Voglio andarmene adesso, volando, libera e felice.

Ecco un’altra cosa che mi sarebbe sempre piaciuto fare, volare, ma non in aereo, no, quello l’ho fatto tante volte, proprio volare da sola con grandi, splendide ali.

Ma non ne sono provvista, ho solo questa coperta e so che non mi servirà a molto.

Non sono capace di affrontare tutto quel che mi aspetta, sento di non potercela fare. Per affrontare i sessanta giorni che mi attendono ci vuole troppo coraggio, tutto il coraggio che io sono sicura di non avere. Invece in questo momento mi sento impavida e senza paura. Perché non approfittarne?

So che qualcuno mi giudicherà vigliacca, altri penseranno che sono stata intrepida, ma, francamente, in questo momento sento che non me importa proprio nulla di ciò che potranno pensare. In fondo credo sia molto meglio così, no? Non mi vedranno soffrire, scopriranno il motivo per cui l’ho fatto solo dai risultati dall’autopsia, perché fanno l’autopsia ai suicidi, vero? Mi sembra di ricordare di sì.

Lo so, Giovanni non meriterebbe questo e neppure mia madre, ma io, io ho meritato ciò che mi sta per accadere? Non credo, eppure mi è piombato addosso.

Apro la finestra.

Abitiamo al settimo piano.

Fuori il vento ha smesso del tutto di soffiare, la luna è scomparsa e all’orizzonte si vede il primo lieve chiarore dell’alba.

Ho attraversato questa notte, da sola; non avrei mai pensato di riuscire a ragionare con tanta lucidità, ma lo sto facendo e non voglio perdere il coraggio che sento dentro in questo preciso momento.

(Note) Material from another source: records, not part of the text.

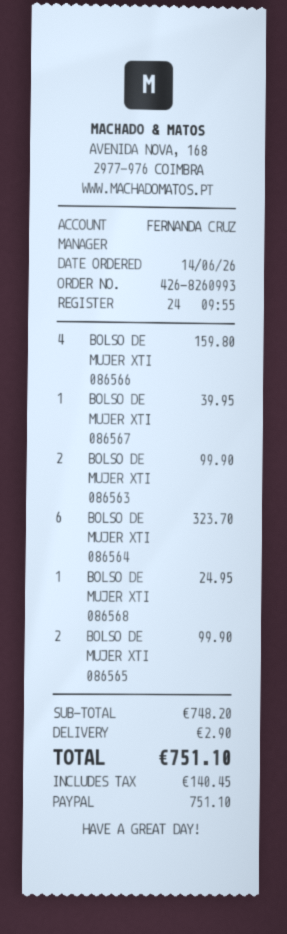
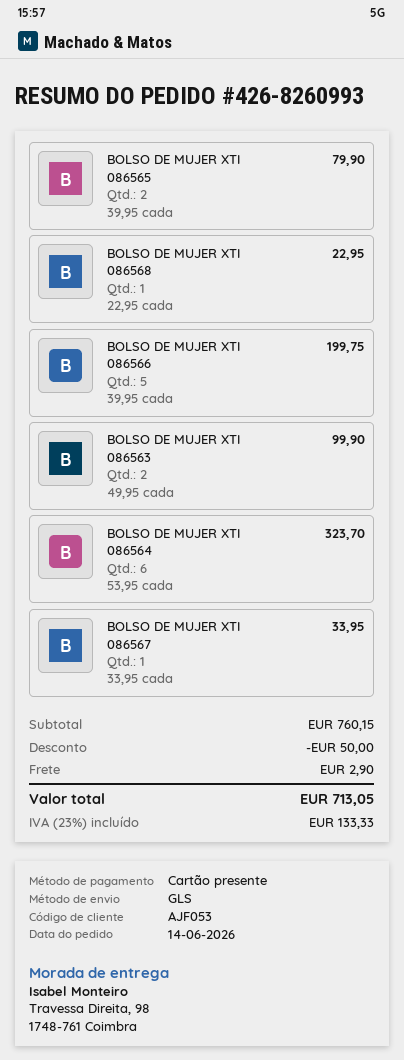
payment method: PayPal -> gift card
BOLSO DE MUJER XTI 086566: 4 for 159.80 -> 5 for 199.75
BOLSO DE MUJER XTI 086567: 1 for 39.95 -> 1 for 33.95
BOLSO DE MUJER XTI 086568: 1 for 24.95 -> 1 for 22.95
BOLSO DE MUJER XTI 086565: 2 for 99.90 -> 2 for 79.90
subtotal: 748.20 -> 760.15
discount: none -> 50.00
tax: 140.45 -> 133.33
total: 751.10 -> 713.05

Mi volto verso il letto. Vorrei salutarlo, ma forse è meglio di no.

 

Giovanni, adesso, dorme con la faccia contro il cuscino.

Anche se aprisse improvvisamente gli occhi, non vedrebbe subito il lembo della coperta che si è impigliato nel gancio della persiana e rimane lì, a penzolare nel vuoto, fermo, immobile: non c’è più vento e non ondeggia neppure.

Credo non potrebbe nemmeno udire lo schianto.

L’asfalto è troppo lontano dalla finestra.